Setting Up Your Camera to Photograph Your Artwork
- Be sure to clean your lens. Having a speck of dust on the glass can mess with your camera’s automatic focus in the most annoying of ways.
- The tripod should be set so that the camera is the same height as the center of your artwork.
- If your work needs to be on a slant to stand up against the wall – tilt your camera to match the angle.
- Set the zoom lens so that there is minimal distortion (For two-dimensional art wide angles distort the images).
- Position the camera at some distance from the object, and then zoom in as necessary. This might not sound obvious, but it will give you far greater control over the images you can take, and will help you maintain your own perspective.

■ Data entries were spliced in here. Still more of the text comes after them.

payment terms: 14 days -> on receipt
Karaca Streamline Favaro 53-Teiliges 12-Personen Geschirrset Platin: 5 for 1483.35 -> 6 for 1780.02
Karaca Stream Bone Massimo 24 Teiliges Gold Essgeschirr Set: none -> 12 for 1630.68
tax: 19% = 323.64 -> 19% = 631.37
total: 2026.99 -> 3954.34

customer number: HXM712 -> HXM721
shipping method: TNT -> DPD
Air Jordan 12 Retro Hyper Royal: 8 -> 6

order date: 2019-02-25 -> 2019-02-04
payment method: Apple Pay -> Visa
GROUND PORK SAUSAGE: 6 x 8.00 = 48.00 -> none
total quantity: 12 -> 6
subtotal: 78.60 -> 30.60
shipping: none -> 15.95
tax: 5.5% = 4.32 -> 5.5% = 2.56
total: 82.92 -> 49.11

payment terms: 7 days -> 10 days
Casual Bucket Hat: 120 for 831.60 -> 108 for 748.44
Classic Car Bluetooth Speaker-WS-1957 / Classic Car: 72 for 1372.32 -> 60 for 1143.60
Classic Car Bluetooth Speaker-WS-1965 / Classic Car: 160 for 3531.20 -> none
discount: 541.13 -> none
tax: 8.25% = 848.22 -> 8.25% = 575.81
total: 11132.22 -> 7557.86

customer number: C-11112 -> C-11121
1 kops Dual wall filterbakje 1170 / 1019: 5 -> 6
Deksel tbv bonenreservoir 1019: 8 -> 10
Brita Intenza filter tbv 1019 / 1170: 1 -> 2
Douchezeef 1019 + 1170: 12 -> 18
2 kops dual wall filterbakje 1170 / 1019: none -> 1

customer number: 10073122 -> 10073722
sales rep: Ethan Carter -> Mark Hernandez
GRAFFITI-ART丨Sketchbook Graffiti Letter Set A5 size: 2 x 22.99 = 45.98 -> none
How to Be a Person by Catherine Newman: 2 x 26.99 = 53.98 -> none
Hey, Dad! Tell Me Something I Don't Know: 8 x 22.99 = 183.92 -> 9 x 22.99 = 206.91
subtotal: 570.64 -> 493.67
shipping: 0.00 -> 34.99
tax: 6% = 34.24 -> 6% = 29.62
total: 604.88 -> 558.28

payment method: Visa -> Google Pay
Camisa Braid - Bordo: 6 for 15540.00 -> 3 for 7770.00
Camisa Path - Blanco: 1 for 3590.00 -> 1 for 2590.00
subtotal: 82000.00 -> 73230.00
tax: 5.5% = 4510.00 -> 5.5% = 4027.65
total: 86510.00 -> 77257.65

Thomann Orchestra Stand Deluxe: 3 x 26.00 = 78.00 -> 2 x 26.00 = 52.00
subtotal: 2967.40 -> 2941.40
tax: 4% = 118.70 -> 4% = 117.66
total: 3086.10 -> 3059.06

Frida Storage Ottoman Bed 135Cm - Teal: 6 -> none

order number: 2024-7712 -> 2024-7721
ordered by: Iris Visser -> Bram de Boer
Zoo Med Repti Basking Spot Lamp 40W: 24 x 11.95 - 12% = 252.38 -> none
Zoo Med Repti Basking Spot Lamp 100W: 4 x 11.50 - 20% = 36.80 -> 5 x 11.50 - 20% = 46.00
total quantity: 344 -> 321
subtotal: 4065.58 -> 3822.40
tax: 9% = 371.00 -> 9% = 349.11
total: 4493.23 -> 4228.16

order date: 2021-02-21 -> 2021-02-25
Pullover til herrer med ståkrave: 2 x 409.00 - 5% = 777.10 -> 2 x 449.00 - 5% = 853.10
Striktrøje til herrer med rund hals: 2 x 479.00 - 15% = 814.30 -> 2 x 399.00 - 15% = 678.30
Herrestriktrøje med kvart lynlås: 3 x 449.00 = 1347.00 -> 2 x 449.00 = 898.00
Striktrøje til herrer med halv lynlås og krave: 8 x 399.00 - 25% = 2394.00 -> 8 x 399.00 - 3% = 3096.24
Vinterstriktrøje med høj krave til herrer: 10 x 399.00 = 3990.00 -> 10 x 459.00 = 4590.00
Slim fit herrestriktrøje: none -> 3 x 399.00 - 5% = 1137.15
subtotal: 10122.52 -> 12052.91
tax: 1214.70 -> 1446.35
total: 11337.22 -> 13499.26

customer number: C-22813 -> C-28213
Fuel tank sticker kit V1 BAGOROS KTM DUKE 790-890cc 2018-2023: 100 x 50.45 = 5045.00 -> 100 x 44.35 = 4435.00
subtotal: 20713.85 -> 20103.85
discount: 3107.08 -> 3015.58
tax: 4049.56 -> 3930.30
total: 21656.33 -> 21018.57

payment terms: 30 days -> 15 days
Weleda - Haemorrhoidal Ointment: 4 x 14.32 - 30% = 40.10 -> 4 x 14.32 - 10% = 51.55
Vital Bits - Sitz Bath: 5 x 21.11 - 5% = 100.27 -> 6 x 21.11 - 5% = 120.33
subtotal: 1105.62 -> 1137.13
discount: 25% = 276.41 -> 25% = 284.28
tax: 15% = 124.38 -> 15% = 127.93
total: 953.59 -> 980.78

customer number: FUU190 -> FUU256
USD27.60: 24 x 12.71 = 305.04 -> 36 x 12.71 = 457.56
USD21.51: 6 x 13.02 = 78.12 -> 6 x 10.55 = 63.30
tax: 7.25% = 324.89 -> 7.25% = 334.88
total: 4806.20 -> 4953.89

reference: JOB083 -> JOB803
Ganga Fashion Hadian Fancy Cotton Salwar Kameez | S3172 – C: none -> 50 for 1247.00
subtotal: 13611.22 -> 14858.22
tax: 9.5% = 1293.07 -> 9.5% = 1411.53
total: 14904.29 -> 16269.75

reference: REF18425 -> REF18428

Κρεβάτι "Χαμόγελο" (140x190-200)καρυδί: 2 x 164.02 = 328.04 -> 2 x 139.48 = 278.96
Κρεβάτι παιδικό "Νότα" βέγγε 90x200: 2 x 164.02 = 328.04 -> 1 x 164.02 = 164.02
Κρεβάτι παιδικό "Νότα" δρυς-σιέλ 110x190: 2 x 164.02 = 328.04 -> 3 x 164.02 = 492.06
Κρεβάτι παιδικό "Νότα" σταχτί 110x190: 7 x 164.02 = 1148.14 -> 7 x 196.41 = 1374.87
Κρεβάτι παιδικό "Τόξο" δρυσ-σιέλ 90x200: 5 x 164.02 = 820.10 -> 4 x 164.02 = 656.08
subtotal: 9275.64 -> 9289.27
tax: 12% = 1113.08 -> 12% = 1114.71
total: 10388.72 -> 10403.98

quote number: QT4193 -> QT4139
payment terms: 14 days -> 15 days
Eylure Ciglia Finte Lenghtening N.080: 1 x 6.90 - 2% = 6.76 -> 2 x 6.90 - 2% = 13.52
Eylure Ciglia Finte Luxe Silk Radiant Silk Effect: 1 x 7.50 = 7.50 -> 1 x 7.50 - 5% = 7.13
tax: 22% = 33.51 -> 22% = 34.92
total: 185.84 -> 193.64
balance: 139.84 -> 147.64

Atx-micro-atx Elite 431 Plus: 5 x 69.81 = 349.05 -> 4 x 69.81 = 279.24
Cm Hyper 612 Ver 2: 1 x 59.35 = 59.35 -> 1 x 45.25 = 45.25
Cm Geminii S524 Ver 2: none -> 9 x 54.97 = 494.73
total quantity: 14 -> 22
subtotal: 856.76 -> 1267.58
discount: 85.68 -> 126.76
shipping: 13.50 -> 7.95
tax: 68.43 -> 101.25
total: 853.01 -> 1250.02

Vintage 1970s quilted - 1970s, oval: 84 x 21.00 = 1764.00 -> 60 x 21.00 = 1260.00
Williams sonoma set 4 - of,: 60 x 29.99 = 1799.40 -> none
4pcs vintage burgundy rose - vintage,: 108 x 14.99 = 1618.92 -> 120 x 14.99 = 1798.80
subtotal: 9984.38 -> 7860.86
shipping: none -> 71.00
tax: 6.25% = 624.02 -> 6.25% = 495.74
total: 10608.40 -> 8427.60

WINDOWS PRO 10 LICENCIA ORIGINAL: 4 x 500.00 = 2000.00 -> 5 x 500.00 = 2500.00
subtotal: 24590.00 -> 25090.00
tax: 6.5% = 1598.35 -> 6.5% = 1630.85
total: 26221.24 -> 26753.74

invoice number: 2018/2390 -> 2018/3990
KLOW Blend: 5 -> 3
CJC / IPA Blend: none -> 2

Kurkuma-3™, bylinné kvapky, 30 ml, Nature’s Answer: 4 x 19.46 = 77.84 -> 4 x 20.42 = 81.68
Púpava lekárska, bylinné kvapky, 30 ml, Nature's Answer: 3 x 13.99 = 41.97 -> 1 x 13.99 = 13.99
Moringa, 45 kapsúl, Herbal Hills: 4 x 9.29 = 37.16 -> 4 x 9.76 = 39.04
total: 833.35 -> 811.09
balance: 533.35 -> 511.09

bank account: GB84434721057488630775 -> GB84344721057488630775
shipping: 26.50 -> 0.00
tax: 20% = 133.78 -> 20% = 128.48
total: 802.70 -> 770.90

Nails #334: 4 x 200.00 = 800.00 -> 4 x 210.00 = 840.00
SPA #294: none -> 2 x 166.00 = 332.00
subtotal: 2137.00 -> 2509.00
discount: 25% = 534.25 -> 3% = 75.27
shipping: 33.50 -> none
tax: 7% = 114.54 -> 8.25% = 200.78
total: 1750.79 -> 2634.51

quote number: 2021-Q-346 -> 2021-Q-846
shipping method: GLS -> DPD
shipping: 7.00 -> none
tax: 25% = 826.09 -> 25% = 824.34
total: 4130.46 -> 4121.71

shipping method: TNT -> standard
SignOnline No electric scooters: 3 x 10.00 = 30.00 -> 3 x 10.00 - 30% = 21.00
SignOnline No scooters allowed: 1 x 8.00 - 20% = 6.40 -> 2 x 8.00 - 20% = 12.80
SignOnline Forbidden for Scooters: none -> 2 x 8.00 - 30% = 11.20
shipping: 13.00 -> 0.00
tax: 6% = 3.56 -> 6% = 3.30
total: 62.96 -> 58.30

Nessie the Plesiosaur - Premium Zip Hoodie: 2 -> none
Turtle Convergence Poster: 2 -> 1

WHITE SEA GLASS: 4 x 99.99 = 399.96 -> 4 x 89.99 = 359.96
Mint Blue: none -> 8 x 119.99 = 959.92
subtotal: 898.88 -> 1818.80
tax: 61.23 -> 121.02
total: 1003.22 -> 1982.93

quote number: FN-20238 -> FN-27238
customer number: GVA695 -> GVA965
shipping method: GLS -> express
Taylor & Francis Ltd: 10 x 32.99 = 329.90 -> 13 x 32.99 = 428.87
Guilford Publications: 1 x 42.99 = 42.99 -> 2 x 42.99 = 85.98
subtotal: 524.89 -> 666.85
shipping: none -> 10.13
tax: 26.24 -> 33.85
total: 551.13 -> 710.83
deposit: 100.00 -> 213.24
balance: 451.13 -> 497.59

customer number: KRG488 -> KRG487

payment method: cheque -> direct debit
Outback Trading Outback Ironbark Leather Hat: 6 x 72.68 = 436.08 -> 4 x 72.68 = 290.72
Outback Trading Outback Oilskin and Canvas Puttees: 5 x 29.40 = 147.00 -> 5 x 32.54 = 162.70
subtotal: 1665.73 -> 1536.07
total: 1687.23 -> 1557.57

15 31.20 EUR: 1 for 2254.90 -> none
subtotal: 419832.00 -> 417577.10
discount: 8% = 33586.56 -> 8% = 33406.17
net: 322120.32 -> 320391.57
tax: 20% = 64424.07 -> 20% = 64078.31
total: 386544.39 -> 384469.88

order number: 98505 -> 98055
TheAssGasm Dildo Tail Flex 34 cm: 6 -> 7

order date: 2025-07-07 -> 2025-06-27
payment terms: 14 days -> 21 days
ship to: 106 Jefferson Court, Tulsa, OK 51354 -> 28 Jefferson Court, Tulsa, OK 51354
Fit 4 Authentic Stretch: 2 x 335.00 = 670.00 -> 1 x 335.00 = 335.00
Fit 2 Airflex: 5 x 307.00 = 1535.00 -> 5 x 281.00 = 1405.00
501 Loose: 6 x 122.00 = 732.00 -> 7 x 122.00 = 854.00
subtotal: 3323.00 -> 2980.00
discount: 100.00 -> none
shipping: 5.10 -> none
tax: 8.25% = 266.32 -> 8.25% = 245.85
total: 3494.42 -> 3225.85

- You can try different levels of zoom for different shots. However, note that when your camera switches over from optical zoom to digital zoom, you may be risking the sharpness and overall quality of the image.
- Set the ISO to the lowest setting
- Using the RAW setting of your camera. You can read more about the different options here, but essentially RAW will mean that you have all of the information saved, in as high a quality as possible. From there, you can work with the images and re-size them or make other changes, if necessary.
Photographing your Artwork
- Make sure the camera is firmly attached to the tripod.
- It doesn’t matter how steady your hand is, or how nicely the photos from your mobile phone come out, you need to ensure that the camera stays particularly steady if you want to get a really good photo of your work.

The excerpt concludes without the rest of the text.